• ACTIVITY:
From the data below, tally each line that has "none" in it, then give that tally without comment.

• Records contained in a dataset:
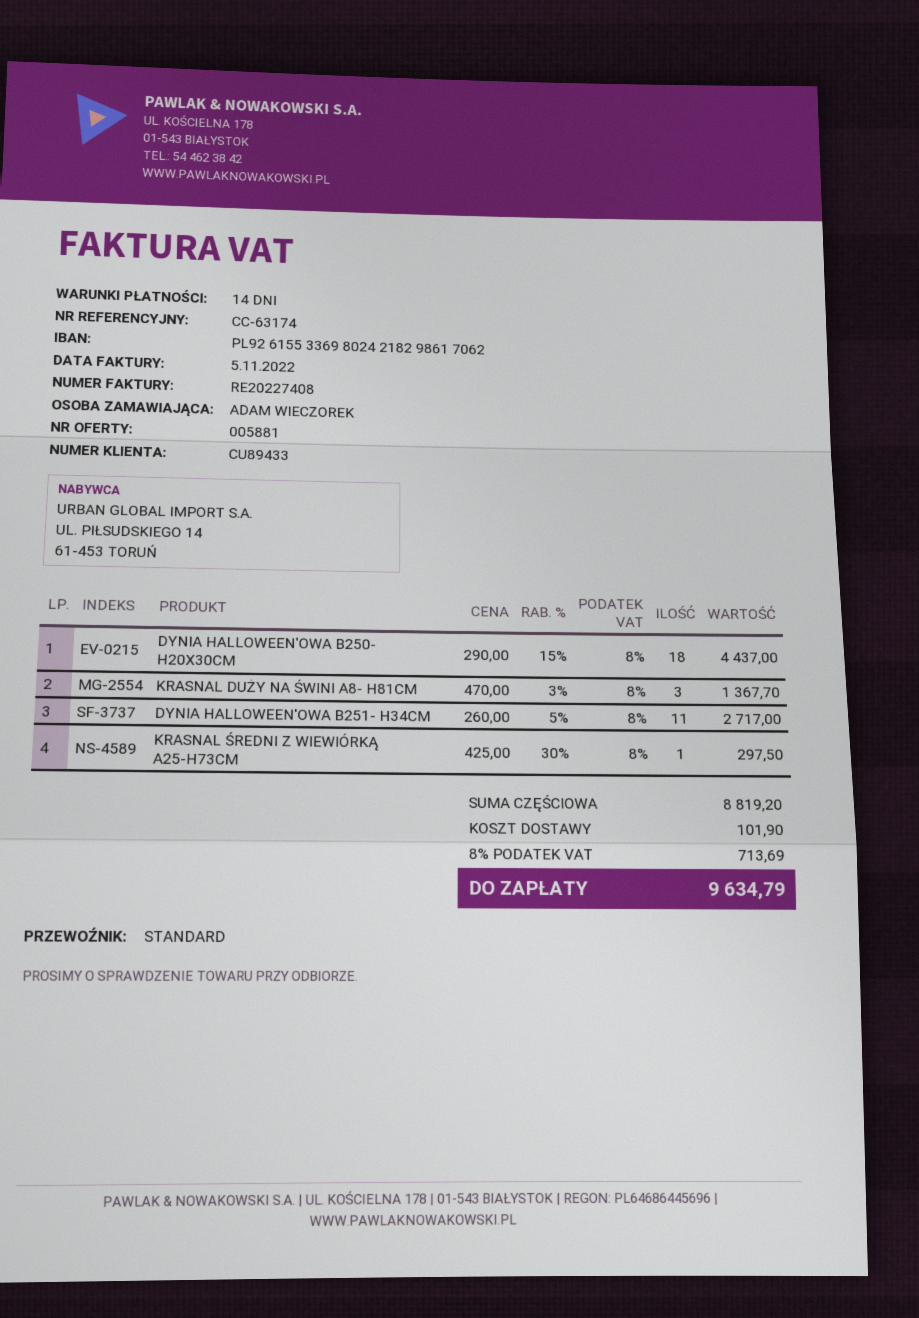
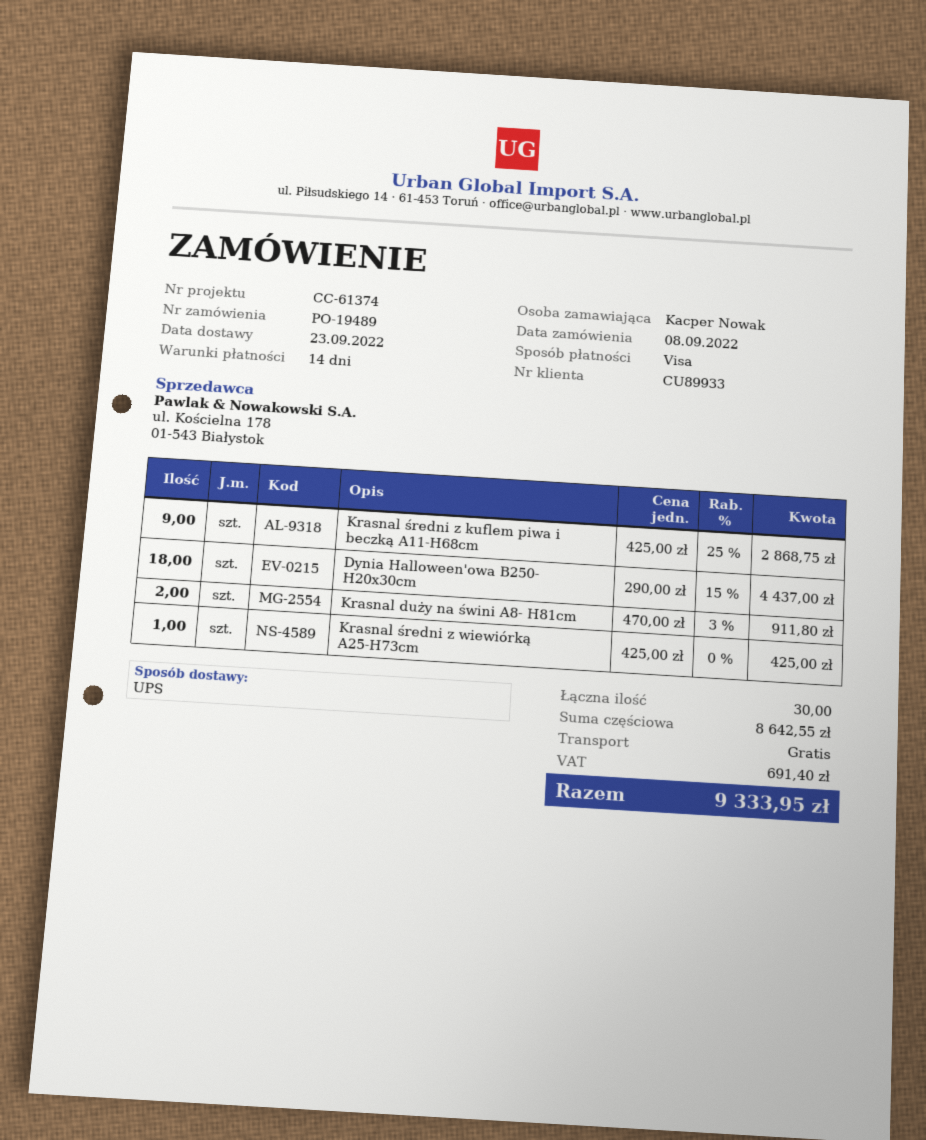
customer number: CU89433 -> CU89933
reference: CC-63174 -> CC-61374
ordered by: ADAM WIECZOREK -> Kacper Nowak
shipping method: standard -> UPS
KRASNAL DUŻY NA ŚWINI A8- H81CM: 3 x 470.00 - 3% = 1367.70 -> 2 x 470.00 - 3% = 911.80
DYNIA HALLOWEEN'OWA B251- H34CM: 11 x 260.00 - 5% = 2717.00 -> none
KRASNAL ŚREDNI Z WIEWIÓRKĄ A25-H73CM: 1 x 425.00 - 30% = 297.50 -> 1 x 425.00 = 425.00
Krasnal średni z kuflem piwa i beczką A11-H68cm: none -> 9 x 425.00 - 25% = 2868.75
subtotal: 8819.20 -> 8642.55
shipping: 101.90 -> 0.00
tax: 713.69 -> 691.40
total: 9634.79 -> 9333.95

...

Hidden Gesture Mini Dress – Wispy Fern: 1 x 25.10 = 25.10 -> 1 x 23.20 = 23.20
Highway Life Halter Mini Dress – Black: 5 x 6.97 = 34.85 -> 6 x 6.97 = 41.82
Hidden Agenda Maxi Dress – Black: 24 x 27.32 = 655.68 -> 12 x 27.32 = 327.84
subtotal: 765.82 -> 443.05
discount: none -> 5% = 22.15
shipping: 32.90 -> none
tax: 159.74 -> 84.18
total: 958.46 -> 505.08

• EXPECTED ANSWER:
4